Antibodies to actin
A test to diagnose autoimmune hepatitis type 1.
The detection of smooth muscle antibodies is used in the diagnosis of autoimmune hepatitis. Smooth muscle antibodies (SMA) react with myofilaments in the cytoplasm of smooth muscle cells, the main one being fibrillarin (F-actin). There are several types of smooth muscle antibodies, including antibodies to fibrillar (F-) actin, tubulin, and desmin. Among them, only antibodies to F-actin are a marker of autoimmune hepatitis, while antibodies to tubulin, desmin and vimentin are found in rheumatic diseases and viral infections and have no independent clinical significance. Actin is a 46 kDa globular protein that makes up the bulk of eukaryotic cell microfilaments. Actin can exist in both monomeric (M-) and polymerized fibrillar (F-) forms. Autoantibodies in autoimmune hepatitis react only with the F-form of this protein. The binding of autoantibodies depends on the conformation of epitopes, so the isolation of F-actin in its native form is difficult. In this regard, the main method of detection of antibodies to F-actin is indirect immunofluorescence, which allows for maximum preservation of the autoantigen.

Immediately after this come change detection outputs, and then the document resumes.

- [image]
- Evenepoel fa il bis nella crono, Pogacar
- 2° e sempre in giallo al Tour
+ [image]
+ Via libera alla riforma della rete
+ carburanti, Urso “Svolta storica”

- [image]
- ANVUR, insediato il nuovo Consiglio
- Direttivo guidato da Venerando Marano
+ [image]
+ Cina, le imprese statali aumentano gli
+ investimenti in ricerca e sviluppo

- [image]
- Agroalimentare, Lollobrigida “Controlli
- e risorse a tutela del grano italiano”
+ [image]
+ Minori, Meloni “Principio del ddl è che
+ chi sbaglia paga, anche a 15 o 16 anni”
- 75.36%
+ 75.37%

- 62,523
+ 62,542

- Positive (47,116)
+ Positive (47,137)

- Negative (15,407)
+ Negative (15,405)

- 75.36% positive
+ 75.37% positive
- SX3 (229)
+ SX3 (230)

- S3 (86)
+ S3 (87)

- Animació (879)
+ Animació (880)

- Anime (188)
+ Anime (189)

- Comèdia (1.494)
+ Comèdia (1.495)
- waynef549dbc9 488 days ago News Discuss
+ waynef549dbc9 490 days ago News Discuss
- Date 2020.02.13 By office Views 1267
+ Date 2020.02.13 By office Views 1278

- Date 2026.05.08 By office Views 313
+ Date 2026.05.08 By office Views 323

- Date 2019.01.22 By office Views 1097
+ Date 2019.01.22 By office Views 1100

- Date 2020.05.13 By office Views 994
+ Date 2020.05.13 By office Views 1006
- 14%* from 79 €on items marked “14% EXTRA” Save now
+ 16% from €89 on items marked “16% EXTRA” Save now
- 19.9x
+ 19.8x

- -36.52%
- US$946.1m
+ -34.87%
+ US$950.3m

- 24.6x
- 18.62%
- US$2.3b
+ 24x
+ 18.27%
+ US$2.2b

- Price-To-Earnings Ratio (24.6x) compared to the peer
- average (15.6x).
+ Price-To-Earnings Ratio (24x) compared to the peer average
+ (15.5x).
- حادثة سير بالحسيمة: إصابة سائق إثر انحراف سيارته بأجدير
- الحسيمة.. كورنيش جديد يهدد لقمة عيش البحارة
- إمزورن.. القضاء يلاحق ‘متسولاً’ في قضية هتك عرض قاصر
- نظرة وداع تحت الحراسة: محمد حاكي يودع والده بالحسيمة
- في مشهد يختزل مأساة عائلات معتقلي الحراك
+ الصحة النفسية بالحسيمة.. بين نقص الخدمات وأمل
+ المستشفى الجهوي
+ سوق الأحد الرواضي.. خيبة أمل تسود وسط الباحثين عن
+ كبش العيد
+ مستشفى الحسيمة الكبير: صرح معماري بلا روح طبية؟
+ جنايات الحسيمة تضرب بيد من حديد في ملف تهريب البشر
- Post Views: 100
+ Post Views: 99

Smooth muscle antibodies by immunofluorescence were first identified in patients with chronic active hepatitis (Johnson et al., 1965), which was subsequently termed "autoimmune hepatitis". Smooth muscle antibodies directed against F-actin are considered to be the most sensitive marker of autoimmune hepatitis type 1, although their occurrence in this disease is only 50-70%. In most cases, they are detected together with antinuclear factor on HEp-2 cell line. In 10% of cases, smooth muscle antibodies may be observed in primary biliary cirrhosis. IgA class smooth muscle antibodies are often found in patients with celiac disease. Antibodies to smooth muscle are practically not found in the background of viral hepatitis.
The serum of patients with autoimmune hepatitis type 1 (chronic active hepatitis) reveals smooth muscle antibodies, antinuclear factor on the HER2 cell line and high levels of gamma globulins, mainly immunoglobulin IgG. In type 2 autoimmune hepatitis, antibodies to liver-kidney microsomes are detected. Finally, type 3 autoimmune hepatitis is accompanied by the appearance of antibodies to soluble hepatic antigen. The detection of these serologic markers of autoimmune hepatitis is included in the current criteria for this disease: International Autoimmune Hepatitis Study Group 2008. Detection of any of these markers in high titer (≥1/80) in combination with high hypergammaglobulinemia provides 4 of the 7 points required for a definitive diagnosis of autoimmune hepatitis. An important additional marker of autoimmune hepatitis is the detection of antibodies to the asialoglycoprotein receptor (ASGPR), which are noted at disease onset and their concentration increases with disease exacerbation.